(Change detection outputs)
*** Begin section ***
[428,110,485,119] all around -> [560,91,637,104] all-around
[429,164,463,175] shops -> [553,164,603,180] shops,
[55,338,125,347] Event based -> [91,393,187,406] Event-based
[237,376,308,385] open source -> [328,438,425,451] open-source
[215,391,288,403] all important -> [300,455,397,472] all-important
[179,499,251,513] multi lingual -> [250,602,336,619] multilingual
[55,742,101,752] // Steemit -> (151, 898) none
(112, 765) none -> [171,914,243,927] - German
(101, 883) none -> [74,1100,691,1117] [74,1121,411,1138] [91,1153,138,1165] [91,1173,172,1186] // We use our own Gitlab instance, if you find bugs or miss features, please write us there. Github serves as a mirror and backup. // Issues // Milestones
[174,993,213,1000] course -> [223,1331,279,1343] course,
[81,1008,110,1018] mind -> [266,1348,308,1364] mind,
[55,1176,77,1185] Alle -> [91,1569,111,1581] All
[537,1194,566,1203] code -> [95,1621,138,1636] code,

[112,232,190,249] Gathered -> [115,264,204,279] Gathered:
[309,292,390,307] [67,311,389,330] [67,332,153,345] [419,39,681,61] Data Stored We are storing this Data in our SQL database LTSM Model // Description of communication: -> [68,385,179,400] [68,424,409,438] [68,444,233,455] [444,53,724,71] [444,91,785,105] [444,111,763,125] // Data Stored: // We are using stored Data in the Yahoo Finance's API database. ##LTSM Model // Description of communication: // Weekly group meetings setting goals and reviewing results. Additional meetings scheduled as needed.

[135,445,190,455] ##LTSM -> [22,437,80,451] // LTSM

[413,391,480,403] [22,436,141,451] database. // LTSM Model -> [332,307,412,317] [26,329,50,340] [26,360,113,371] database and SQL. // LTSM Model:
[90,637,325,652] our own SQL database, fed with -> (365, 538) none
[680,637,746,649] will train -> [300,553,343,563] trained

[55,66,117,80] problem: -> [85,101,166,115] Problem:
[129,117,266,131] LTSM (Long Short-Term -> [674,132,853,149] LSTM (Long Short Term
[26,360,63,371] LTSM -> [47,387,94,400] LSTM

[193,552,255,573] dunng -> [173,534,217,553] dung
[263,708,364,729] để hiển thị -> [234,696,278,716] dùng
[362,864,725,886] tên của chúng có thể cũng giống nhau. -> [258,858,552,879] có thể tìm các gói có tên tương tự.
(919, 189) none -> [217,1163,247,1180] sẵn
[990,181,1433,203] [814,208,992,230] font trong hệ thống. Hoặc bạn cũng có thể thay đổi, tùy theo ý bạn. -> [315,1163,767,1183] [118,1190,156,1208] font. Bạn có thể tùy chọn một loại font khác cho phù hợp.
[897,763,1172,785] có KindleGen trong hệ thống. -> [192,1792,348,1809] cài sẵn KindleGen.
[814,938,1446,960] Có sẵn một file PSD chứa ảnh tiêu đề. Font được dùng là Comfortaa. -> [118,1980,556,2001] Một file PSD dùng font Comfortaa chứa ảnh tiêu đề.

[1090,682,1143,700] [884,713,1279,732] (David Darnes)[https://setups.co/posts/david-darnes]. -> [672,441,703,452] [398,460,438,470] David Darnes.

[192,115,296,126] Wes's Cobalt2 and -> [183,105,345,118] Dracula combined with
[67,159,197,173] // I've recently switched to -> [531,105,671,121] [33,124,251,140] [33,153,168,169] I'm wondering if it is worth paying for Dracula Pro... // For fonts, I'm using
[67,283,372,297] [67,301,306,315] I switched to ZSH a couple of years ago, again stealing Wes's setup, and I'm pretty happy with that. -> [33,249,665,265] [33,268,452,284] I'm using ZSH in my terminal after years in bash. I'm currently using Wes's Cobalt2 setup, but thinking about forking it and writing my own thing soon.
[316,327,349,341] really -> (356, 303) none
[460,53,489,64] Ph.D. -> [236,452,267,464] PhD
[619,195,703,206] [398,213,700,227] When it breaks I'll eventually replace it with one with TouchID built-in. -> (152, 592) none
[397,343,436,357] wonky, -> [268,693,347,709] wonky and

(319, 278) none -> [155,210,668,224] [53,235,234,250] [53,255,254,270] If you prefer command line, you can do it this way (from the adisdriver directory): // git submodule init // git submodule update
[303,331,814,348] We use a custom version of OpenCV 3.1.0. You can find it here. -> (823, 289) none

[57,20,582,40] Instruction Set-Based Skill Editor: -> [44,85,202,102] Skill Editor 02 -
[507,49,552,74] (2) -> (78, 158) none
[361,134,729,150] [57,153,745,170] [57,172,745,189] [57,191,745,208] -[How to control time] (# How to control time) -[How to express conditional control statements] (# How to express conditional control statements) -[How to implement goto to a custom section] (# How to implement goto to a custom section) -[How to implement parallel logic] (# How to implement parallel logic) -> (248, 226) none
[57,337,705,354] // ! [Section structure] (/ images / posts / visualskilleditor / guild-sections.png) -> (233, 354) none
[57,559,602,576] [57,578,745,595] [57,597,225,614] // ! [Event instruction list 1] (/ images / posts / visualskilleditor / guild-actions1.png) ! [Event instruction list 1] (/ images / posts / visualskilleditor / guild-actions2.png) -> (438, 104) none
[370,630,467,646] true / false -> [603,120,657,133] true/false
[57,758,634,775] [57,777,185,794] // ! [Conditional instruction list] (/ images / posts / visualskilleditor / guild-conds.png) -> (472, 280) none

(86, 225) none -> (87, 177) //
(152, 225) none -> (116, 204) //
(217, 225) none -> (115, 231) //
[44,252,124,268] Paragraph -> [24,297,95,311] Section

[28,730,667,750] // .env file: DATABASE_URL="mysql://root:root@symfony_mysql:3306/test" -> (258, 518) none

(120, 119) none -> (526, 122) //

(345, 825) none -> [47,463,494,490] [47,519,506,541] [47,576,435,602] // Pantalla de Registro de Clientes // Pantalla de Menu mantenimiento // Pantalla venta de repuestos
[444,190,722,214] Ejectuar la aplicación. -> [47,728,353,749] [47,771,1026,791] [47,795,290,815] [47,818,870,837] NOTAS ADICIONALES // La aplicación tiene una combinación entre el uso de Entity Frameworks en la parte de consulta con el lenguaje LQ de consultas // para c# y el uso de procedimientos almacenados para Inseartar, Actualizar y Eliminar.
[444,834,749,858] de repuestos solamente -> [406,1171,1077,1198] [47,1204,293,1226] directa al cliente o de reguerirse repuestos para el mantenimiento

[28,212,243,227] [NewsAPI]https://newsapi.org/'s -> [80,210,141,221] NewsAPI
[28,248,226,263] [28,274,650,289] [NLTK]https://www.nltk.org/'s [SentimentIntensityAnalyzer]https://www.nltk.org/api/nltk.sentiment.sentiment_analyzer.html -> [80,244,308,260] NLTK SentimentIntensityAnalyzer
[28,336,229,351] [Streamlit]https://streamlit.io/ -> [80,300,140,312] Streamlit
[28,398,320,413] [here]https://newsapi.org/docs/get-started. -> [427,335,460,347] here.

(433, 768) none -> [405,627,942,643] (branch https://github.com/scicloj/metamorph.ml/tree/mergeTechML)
*** End section ***
Task item: Each line above that has the word "dùng" must be copied.

Response box:
[263,708,364,729] để hiển thị -> [234,696,278,716] dùng
[814,938,1446,960] Có sẵn một file PSD chứa ảnh tiêu đề. Font được dùng là Comfortaa. -> [118,1980,556,2001] Một file PSD dùng font Comfortaa chứa ảnh tiêu đề.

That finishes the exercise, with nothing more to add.